Stored items:
####

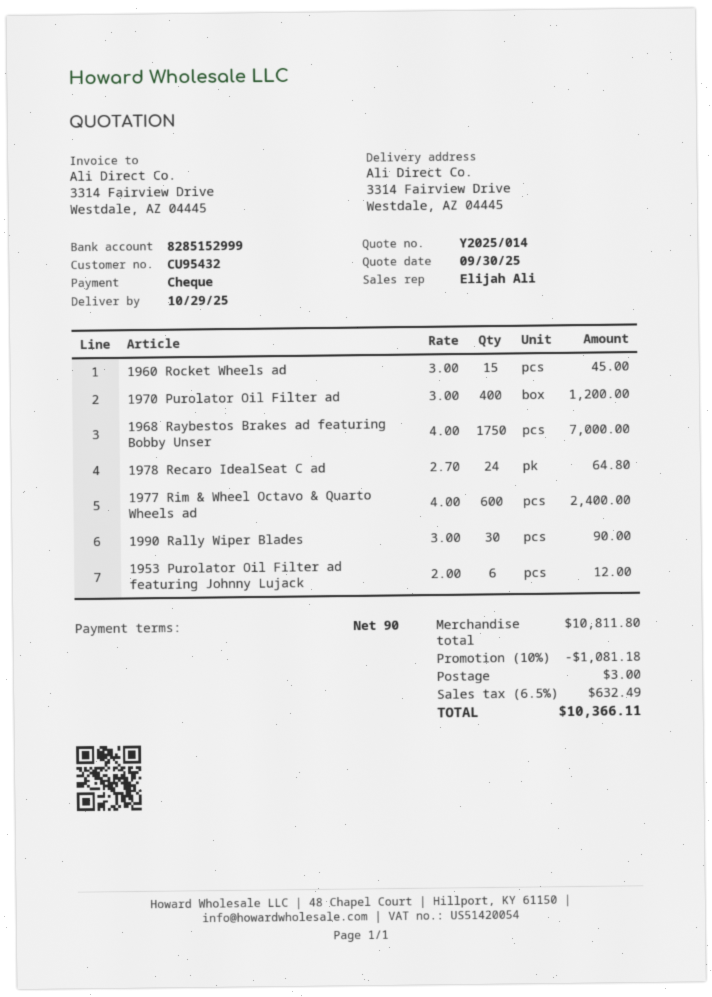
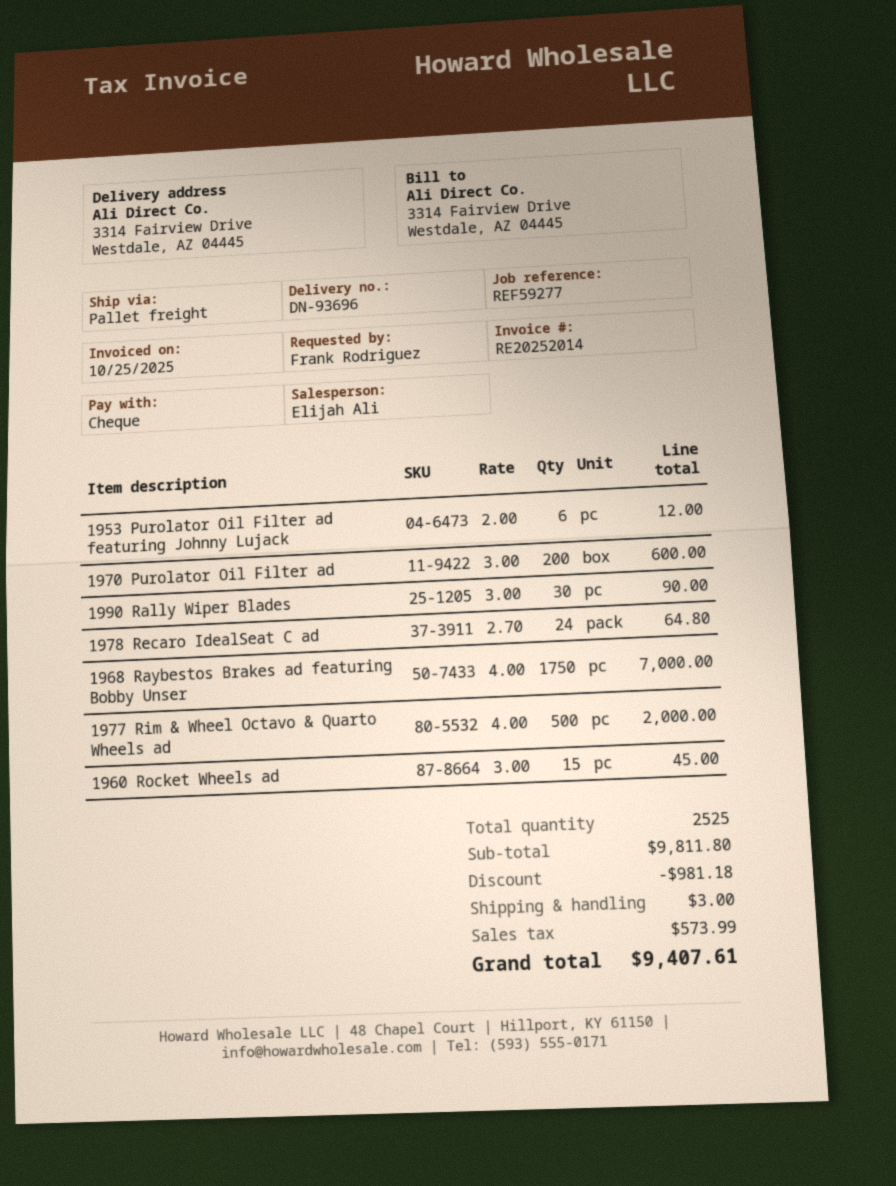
1970 Purolator Oil Filter ad: 400 x 3.00 = 1200.00 -> 200 x 3.00 = 600.00
1977 Rim & Wheel Octavo & Quarto Wheels ad: 600 x 4.00 = 2400.00 -> 500 x 4.00 = 2000.00
subtotal: 10811.80 -> 9811.80
discount: 1081.18 -> 981.18
tax: 632.49 -> 573.99
total: 10366.11 -> 9407.61

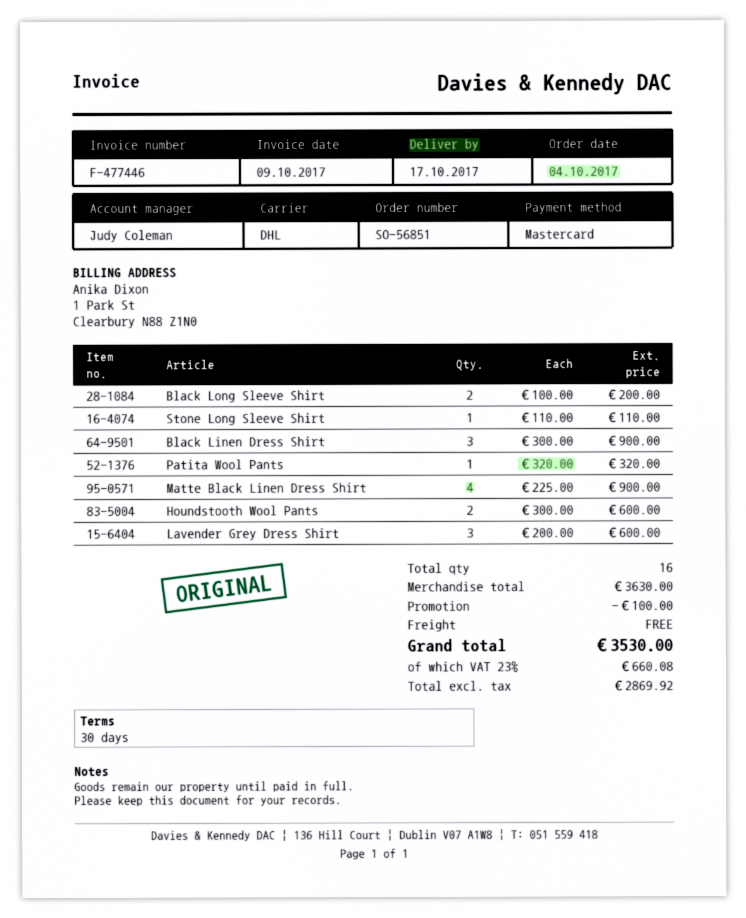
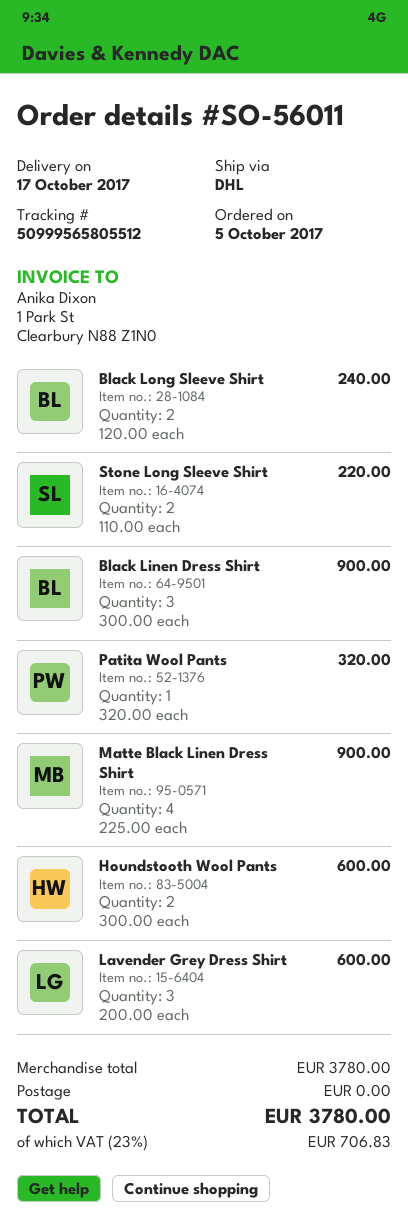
order number: SO-56851 -> SO-56011
order date: 2017-10-04 -> 2017-10-05
Black Long Sleeve Shirt: 2 x 100.00 = 200.00 -> 2 x 120.00 = 240.00
Stone Long Sleeve Shirt: 1 x 110.00 = 110.00 -> 2 x 110.00 = 220.00
subtotal: 3630.00 -> 3780.00
discount: 100.00 -> none
tax: 23% = 660.08 -> 23% = 706.83
total: 3530.00 -> 3780.00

####

Exercise directions:
Without any of the pictures, set the entries down again exactly as written.

Answer below:
1970 Purolator Oil Filter ad: 400 x 3.00 = 1200.00 -> 200 x 3.00 = 600.00
1977 Rim & Wheel Octavo & Quarto Wheels ad: 600 x 4.00 = 2400.00 -> 500 x 4.00 = 2000.00
subtotal: 10811.80 -> 9811.80
discount: 1081.18 -> 981.18
tax: 632.49 -> 573.99
total: 10366.11 -> 9407.61

order number: SO-56851 -> SO-56011
order date: 2017-10-04 -> 2017-10-05
Black Long Sleeve Shirt: 2 x 100.00 = 200.00 -> 2 x 120.00 = 240.00
Stone Long Sleeve Shirt: 1 x 110.00 = 110.00 -> 2 x 110.00 = 220.00
subtotal: 3630.00 -> 3780.00
discount: 100.00 -> none
tax: 23% = 660.08 -> 23% = 706.83
total: 3530.00 -> 3780.00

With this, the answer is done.